Noah Gross, another member of all the previous provincial wins, contributed a pair of TDs along the ground.
The games against Tweedsmuir and Notre Dame were both played in the rain, and despite being contested on artificial turf, the conditions weren’t conducive to the Owls being able to play to their strengths.
“We’re a fast team and we like to throw the ball, so the weather definitely took away from the better parts of our game,” said coach Gross. “Being able to play at BC Place on Saturday with weather not being a factor should help us.”
On the flip side, the Belmont Bulldogs also boast a varied offence with the makeup of the undefeated team being similar to the Owls. In fact five players on the team were teammates of five KSS players when the U16 Team BC squad won a Western Challenge championship in Edmonton in the summer.
Gross said he expects a wide-open affair on Saturday, one that will be “a lot of fun to watch.”
“It will all come down to execution,” he said. “Our offensive and defensive co-ordinators have done an amazing job putting together game plans and having the players prepared for this opportunity. Now it’s a matter of implementation.”
EXTRA POINTS: Coach Gross says his team has “absolutely bought into the T.O.U.G.H. philosophy of the KSS football program instituted by senior coach Chris Cartwright . . . Team - Everything you do is for the team. Ownership - You take ownership in everything you do. On and off the field. Universal - You strive to be a universal person who tries different things. Growth - You commit to show growth in your development.
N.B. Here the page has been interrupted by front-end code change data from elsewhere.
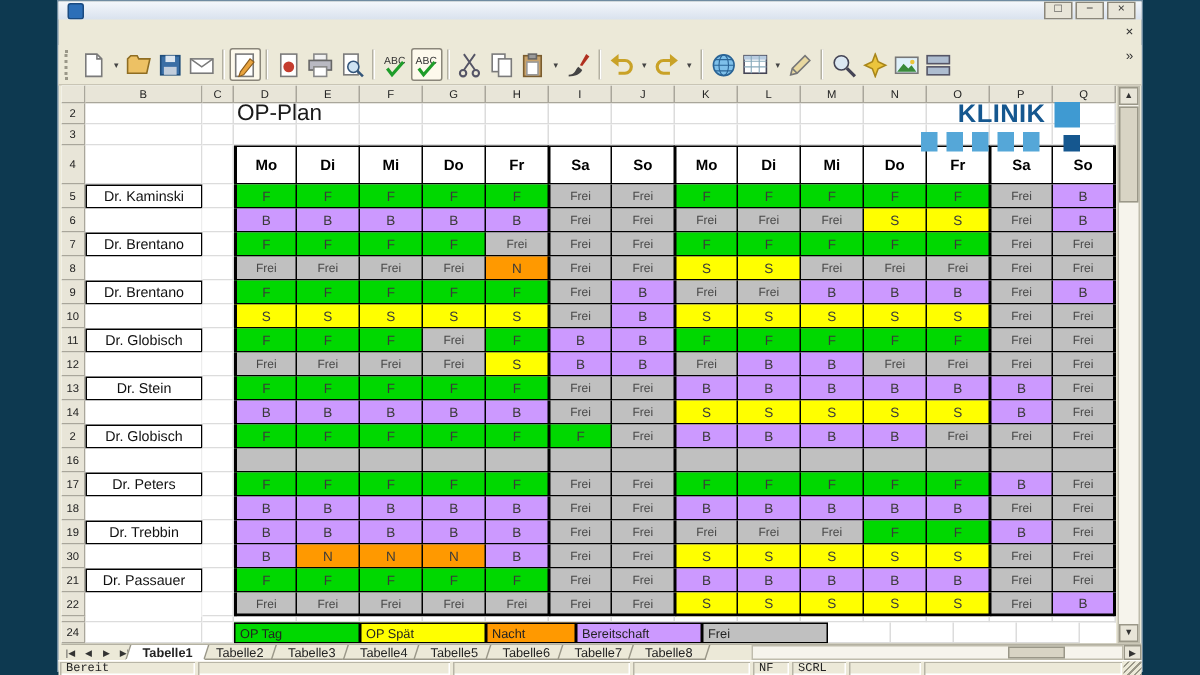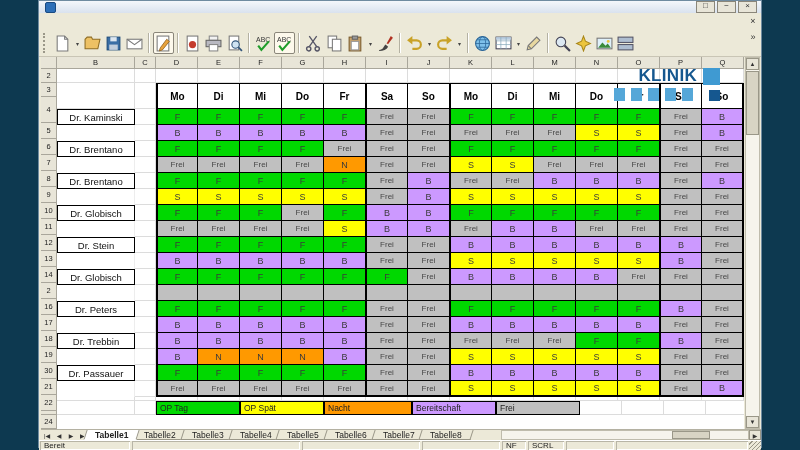--- a/index.html
+++ b/index.html
@@ -78,21 +78,21 @@
        transform:skewX(-18deg);margin-left:-4px;box-sizing:border-box;}
   .tab>span{transform:skewX(18deg);white-space:nowrap;}
   .tab.active{background:#fff;font-weight:bold;z-index:2;border-bottom-color:#fff;}
   .hscroll{margin-left:auto;display:flex;width:260px;}
   .hs-track{flex:1;position:relative;background:#F6F4EC;border:1px solid #bfbcac;box-sizing:border-box;}
   .hs-thumb{position:absolute;right:38px;top:0;bottom:0;width:36px;background:#D8D4C4;border:1px solid #9a9788;}
   .hs-btn{width:12px;background:#E8E5D8;border:1px solid #9a9788;box-sizing:border-box;font-size:6px;color:#333;
           display:flex;align-items:center;justify-content:center;}
   
   .statusbar{position:absolute;left:0;top:439px;width:722px;height:9px;background:#ECE9D8;display:flex;
-             font-size:8px;line-height:9px;color:#222;border-top:1px solid #fff;}
+             font-size:8px;line-height:9px;color:#222;border-top:1px solid #fff;font-family:Liberation Mono, monospace;}
   .seg{box-shadow:inset 1px 1px 0 #b8b5a6, inset -1px -1px 0 #fff;margin:0 1px;padding:0 4px;
        white-space:nowrap;overflow:hidden;box-sizing:border-box;}
   .grip{width:12px;background:repeating-linear-gradient(135deg,#ECE9D8 0 2px,#9a9788 2px 3px);}
 </style>
 </head>
 <body>
 
 <div class="window">
 
   <div class="titlebar">
@@ -309,20 +309,38 @@
         <div class="rowhead" style="height: 16px;">30</div>
         <div class="rowhead" style="height: 16px;">21</div>
         <div class="rowhead" style="height: 16px;">22</div>
         <div class="rowhead" style="height: 4px;"></div>
         <div class="rowhead" style="height: 14px;">24</div>
       </div>
     <div class="cellgrid" id="cellgrid">
         <div class="grow" style="height: 14px;">
           <div class="cell light" style="width: 78px; height: 100%;"></div>
           <div class="cell light" style="width: 21px; height: 100%;"></div>
+          <div class="cell light title-cell" style="width: 42px; height: 100%;">OP-Plan</div>
+          <div class="cell light" style="width: 42px; height: 100%;"></div>
+          <div class="cell light" style="width: 42px; height: 100%;"></div>
+          <div class="cell light" style="width: 42px; height: 100%;"></div>
+          <div class="cell light" style="width: 42px; height: 100%;"></div>
+          <div class="cell light" style="width: 42px; height: 100%;"></div>
+          <div class="cell light" style="width: 42px; height: 100%;"></div>
+          <div class="cell light" style="width: 42px; height: 100%;"></div>
+          <div class="cell light" style="width: 42px; height: 100%;"></div>
+          <div class="cell light" style="width: 42px; height: 100%;"></div>
+          <div class="cell light" style="width: 42px; height: 100%;"></div>
+          <div class="cell light" style="width: 42px; height: 100%;"></div>
+          <div class="cell light" style="width: 42px; height: 100%;"></div>
+          <div class="cell light" style="width: 42px; height: 100%;"></div>
+        </div>
+        <div class="grow" style="height: 14px;">
+          <div class="cell light" style="width: 78px; height: 100%;"></div>
+          <div class="cell light" style="width: 21px; height: 100%;"></div>
           <div class="cell light" style="width: 42px; height: 100%;"></div>
           <div class="cell light" style="width: 42px; height: 100%;"></div>
           <div class="cell light" style="width: 42px; height: 100%;"></div>
           <div class="cell light" style="width: 42px; height: 100%;"></div>
           <div class="cell light" style="width: 42px; height: 100%;"></div>
           <div class="cell light" style="width: 42px; height: 100%;"></div>
           <div class="cell light" style="width: 42px; height: 100%;"></div>
           <div class="cell light" style="width: 42px; height: 100%;"></div>
           <div class="cell light" style="width: 42px; height: 100%;"></div>
           <div class="cell light" style="width: 42px; height: 100%;"></div>
@@ -689,21 +707,21 @@
           <div class="cell light" style="width: 42px; height: 100%;"></div>
           <div class="cell light" style="width: 42px; height: 100%;"></div>
           <div class="cell light" style="width: 42px; height: 100%;"></div>
           <div class="cell light" style="width: 42px; height: 100%;"></div>
         </div>
         <div class="grow" style="height: 14px;">
           <div class="cell light" style="width: 78px; height: 100%;"></div>
           <div class="cell light" style="width: 21px; height: 100%;"></div>
           <div class="cell legend-item" style="width: 84px; height: 100%; background: rgb(0, 216, 0);">OP Tag</div>
           <div class="cell legend-item" style="width: 84px; height: 100%; background: rgb(255, 255, 0);">OP Spät</div>
-          <div class="cell legend-item" style="width: 88px; height: 100%; background: rgb(255, 153, 0);">Nacht</div>
+          <div class="cell legend-item" style="width: 60px; height: 100%; background: rgb(255, 153, 0);">Nacht</div>
           <div class="cell legend-item" style="width: 84px; height: 100%; background: rgb(204, 153, 255);">Bereitschaft</div>
           <div class="cell legend-item" style="width: 84px; height: 100%; background: rgb(192, 192, 192);">Frei</div>
           <div class="cell light" style="width: 42px; height: 100%;"></div>
           <div class="cell light" style="width: 42px; height: 100%;"></div>
           <div class="cell light" style="width: 42px; height: 100%;"></div>
           <div class="cell light" style="width: 42px; height: 100%;"></div>
         </div>
       </div>
 
     <div class="logo">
Heart - You give heart to what you commit to and have pride in it . . . “Since spring camp, the players have had the confidence in themselves while being very coachable and just super young men,” said Gross . . . Meanwhile, Cartwright added “the junior varsity story is about a great group of young players who have bought into the process and system the coaches have put together . . . They are outstanding young men who are always working and learning to be great student-athletes. The future looks bright and we’re all very excited for Saturday and the years to follow.”